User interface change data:
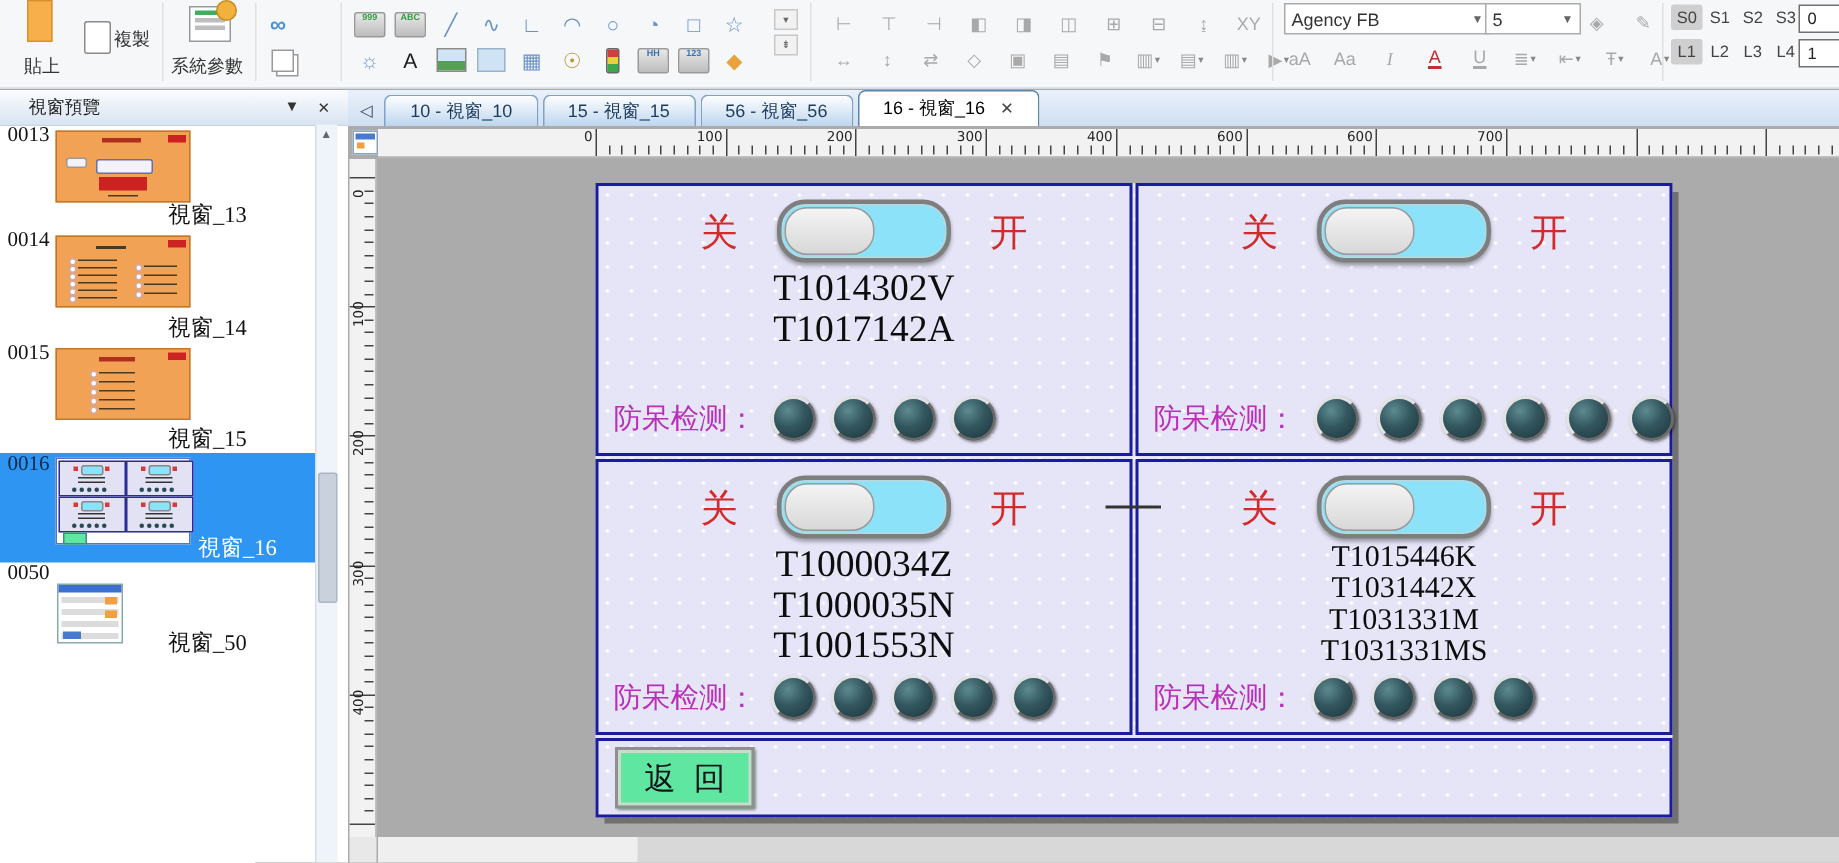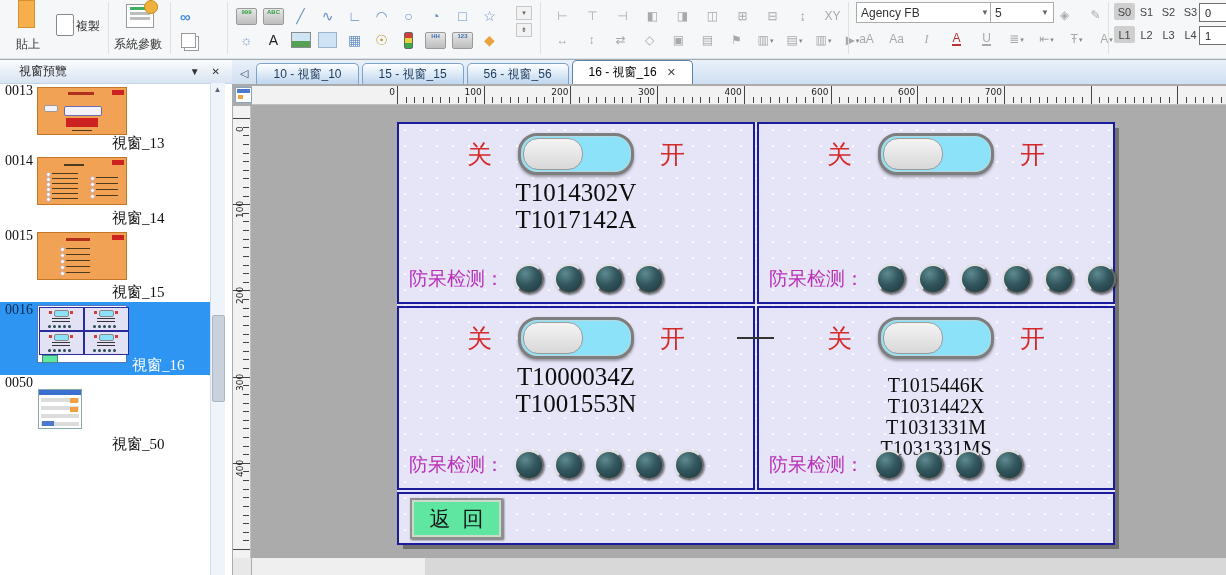"T1015446K" .codes.small { margin-top: 16px -> 2px }
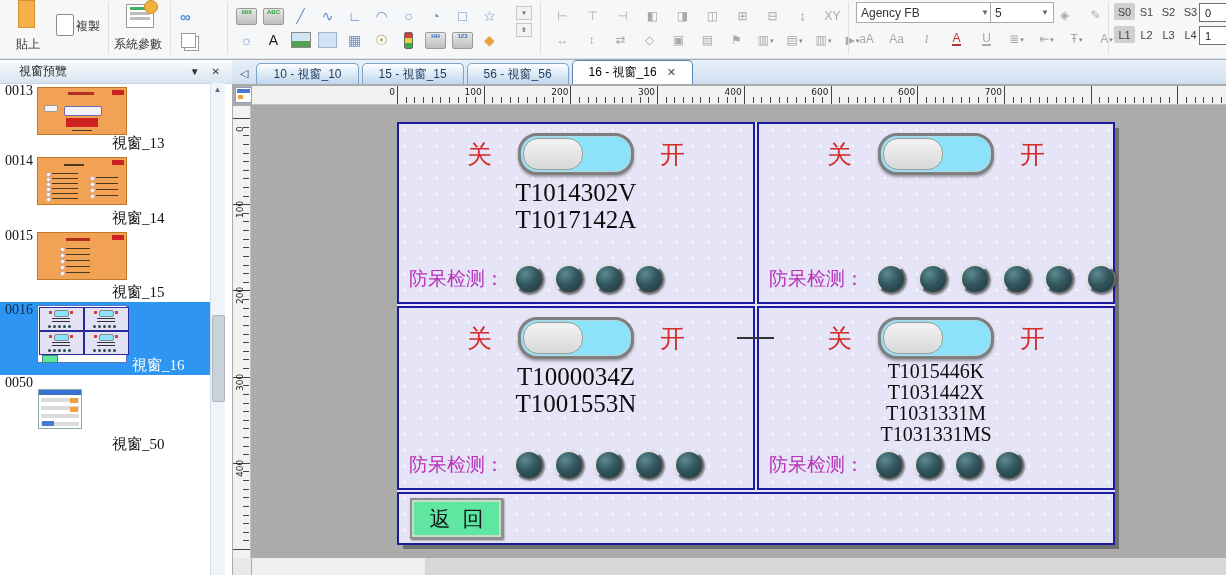"T1000035N" div { html: none -> <div>T1000035N</div> }
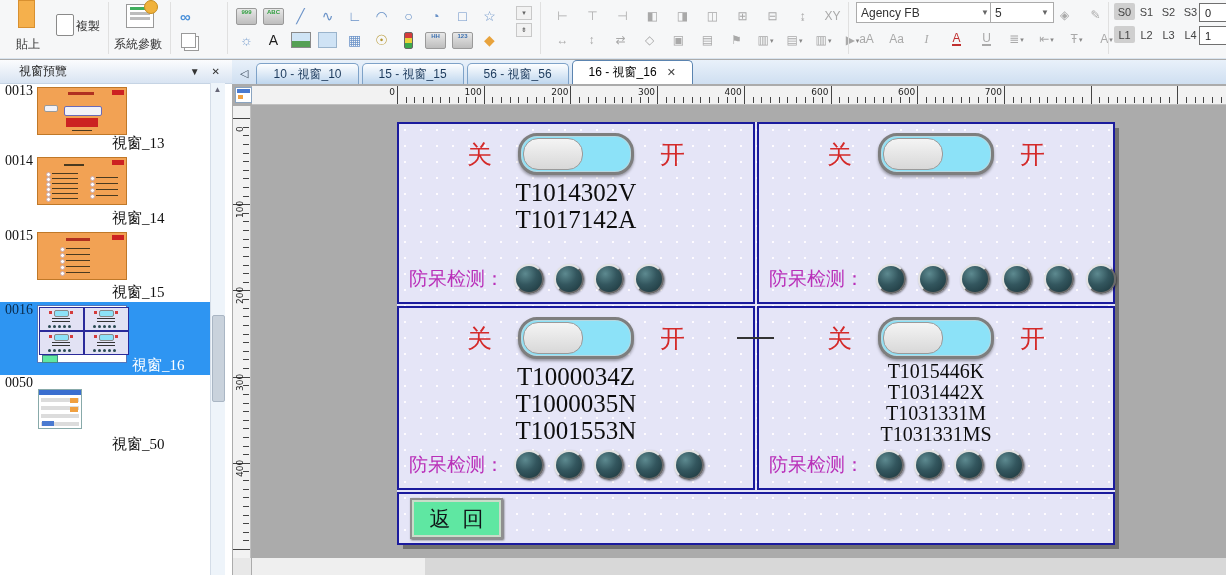"視窗_50" div.slabel { top: 60px -> 44px }
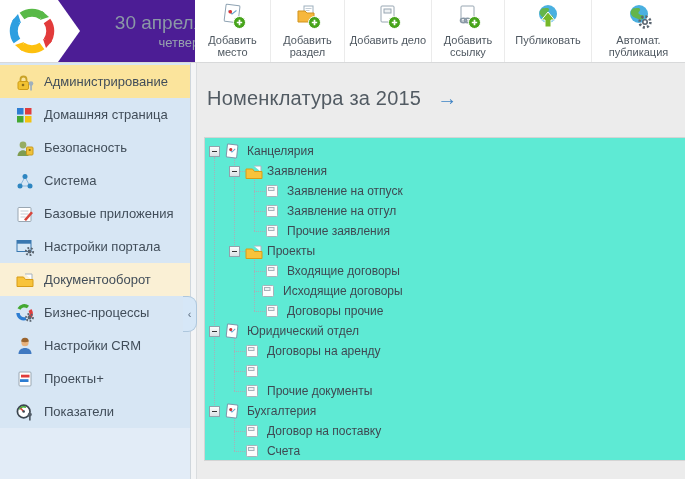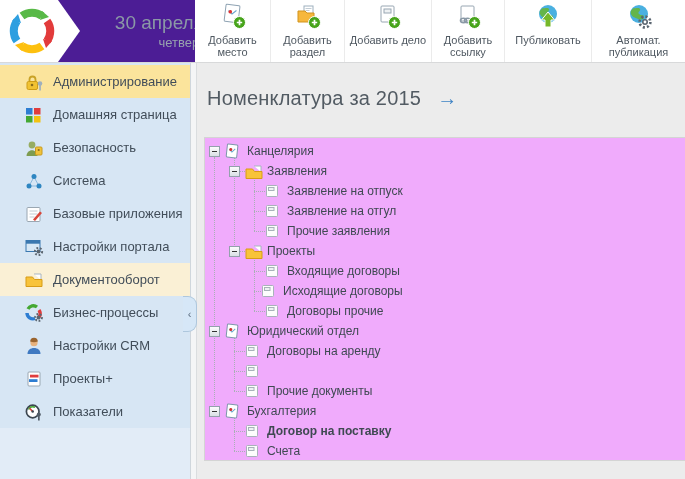"Администрирование" .side-item { padding-left: 24px -> 15px }
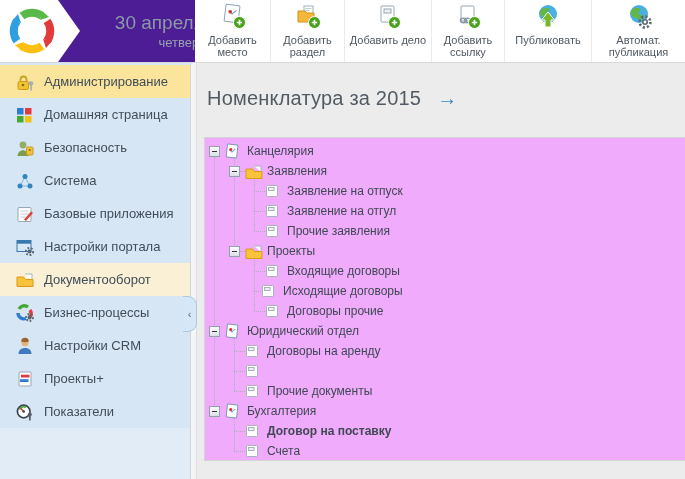"Канцелярия" .panel { background: #f0abfc -> #5eead4 }
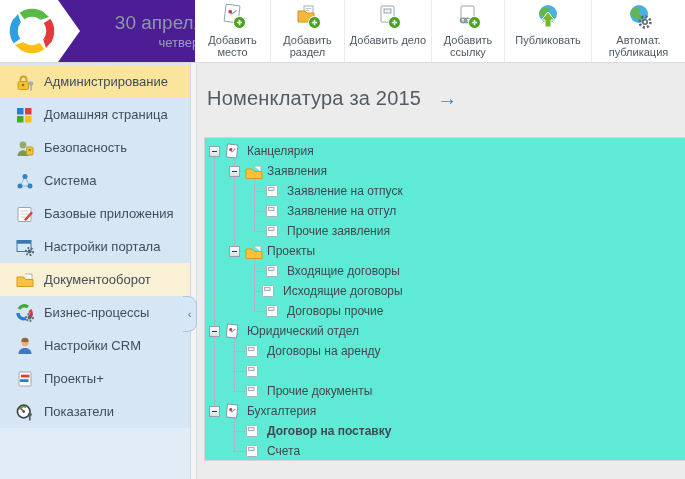"Договор на поставку" div.tree-row { font-weight: bold -> none }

▶ What you need to do: Leaving all pictures aside, print exactly the lines from the one that contains "background: #f0abfc ->" through the last line of the data above, inclusive.

▶ Problem solution:
"Канцелярия" .panel { background: #f0abfc -> #5eead4 }
"Договор на поставку" div.tree-row { font-weight: bold -> none }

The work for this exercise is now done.